In brief, the story follows the course of events that unravel when two young, romantically-engaged college students, Gatsby (Chalamet) and Ashleigh (Elle Fanning), return to the former’s home city of New York for the weekend. Working as a reporter for the university paper, Ashleigh interviews famed yet tormented director Roland Pollard (Liev Schreiber), a moment which, little to her knowledge, will lead her on a rollercoaster ride around New York’s movie industry and the quirky individuals that reside in it. Meanwhile, hopeless romantic and prize poker player Gatsby finds his own life’s purpose in question when he bumps into a former girlfriend’s sister, Chan (Gomez), who fills his head with a nuanced outlook to which he had become blind. As the rain beats down on the city pavements and hastens footsteps, a mere few hours will change lives forever.

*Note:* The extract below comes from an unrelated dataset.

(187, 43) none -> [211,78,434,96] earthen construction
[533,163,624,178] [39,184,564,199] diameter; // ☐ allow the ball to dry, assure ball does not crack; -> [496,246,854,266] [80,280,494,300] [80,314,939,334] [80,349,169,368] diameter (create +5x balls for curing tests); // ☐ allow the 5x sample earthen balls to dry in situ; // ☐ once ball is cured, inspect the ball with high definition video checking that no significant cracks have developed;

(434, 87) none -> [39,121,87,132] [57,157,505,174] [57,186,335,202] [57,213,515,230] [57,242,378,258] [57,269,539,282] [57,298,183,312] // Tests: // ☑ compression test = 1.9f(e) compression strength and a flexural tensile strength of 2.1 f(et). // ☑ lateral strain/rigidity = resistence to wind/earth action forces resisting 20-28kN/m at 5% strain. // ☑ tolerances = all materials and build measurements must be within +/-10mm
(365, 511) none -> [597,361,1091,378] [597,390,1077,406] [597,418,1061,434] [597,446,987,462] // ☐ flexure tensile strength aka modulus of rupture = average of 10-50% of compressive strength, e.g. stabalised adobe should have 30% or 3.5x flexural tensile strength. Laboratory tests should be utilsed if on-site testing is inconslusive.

It takes a certain ilk of performer to perfectly encapsulate the essence of Allen’s characters and it is safe to say the full cast have done impeccably well in bringing this screenplay to life. In true Allen fashion, the writing is witty, ever so slightly satirical and purposefully clichéd, bringing numerous hyperbolised characters from old friends to directors shooting a “modern film noir classic” together into one-take scenes, delivering dialogue that at times is entertainingly hard to believe. Chalamet is once again on form as the culturally conflicted Gatsby, lost in his own search for a time long past, finding solace in the little things that he deems make life worth living. Fanning is a joy as the uncontainable Ashleigh, thrilling to watch from start to finish, from her drive to succeed down to her sexually awkward hiccups. The supporting members have fun in their roles also; Gomez injects a sense of romanticist’s reality into the surreal world, and Law, Schreiber, Diego Luna and Cherry Jones all embrace their roles to the fullest.
New York has never looked more beautiful, thanks to the work of cinematographer Vittorio Storaro, with each location encapsulating more of a period piece than a 21st-century reality, and although this could be seen as intoxicatingly nostalgic, there is an elemental charm induced by the environment. Roaming the streets in his tweed, Gatsby is every bit the Allen-esque antihero, intelligent without boundaries, clueless about his needs.
The issue is whether this Woody Allen formula, along with its characters, is exhausted. Allen’s films are certainly consistently charming, but they can also be a fatiguing dirge at the worst of times. The pacing of A Rainy Day in New York relates very heavily to its characters, in the sense that it belongs to another age of cinema. This is not to say that it isn’t beautiful to watch and appreciate in the modern day, but now cinema demands that little bit more.
Is it lazy? Perhaps, but that seems too harsh a conclusion to draw from the writing. On the contrary, A Rainy Day in New York possesses some of the sharpest social commentary and analytical conversation you will hear this year, but it comes at a cost. A certain one-liner coming from our narrating Chalamet sits harder than others; not least, the idea of oral sex being conducted at bar mitzvahs raises more than a few eyebrows upon delivery, and it is also slightly unfortunate that our leading lady, bursting with passion and innocence and so devilishly embodied, ends up being hit on by countless older men, much to her oblivion. Is this Allen’s reflection of Hollywood today?
All said and done, A Rainy Day in New York is a lovely watch – a cutesy film, if you will – and at times you really cannot help but smile, but that is about it. Nothing more, nothing less. One box ticked, a few others left blank. The rainfall at times is a magical element, pattering down on car windscreens and forming puddles in the street as lovers make their way, but as the story draws to a close the rain falls like a melancholy over the picture, harking back to an era long gone in both cinema and the director’s life. The real question is, will something new grow from it in the future? Only time will tell.
A Rainy Day in New York is released online on demand on 5th June 2020.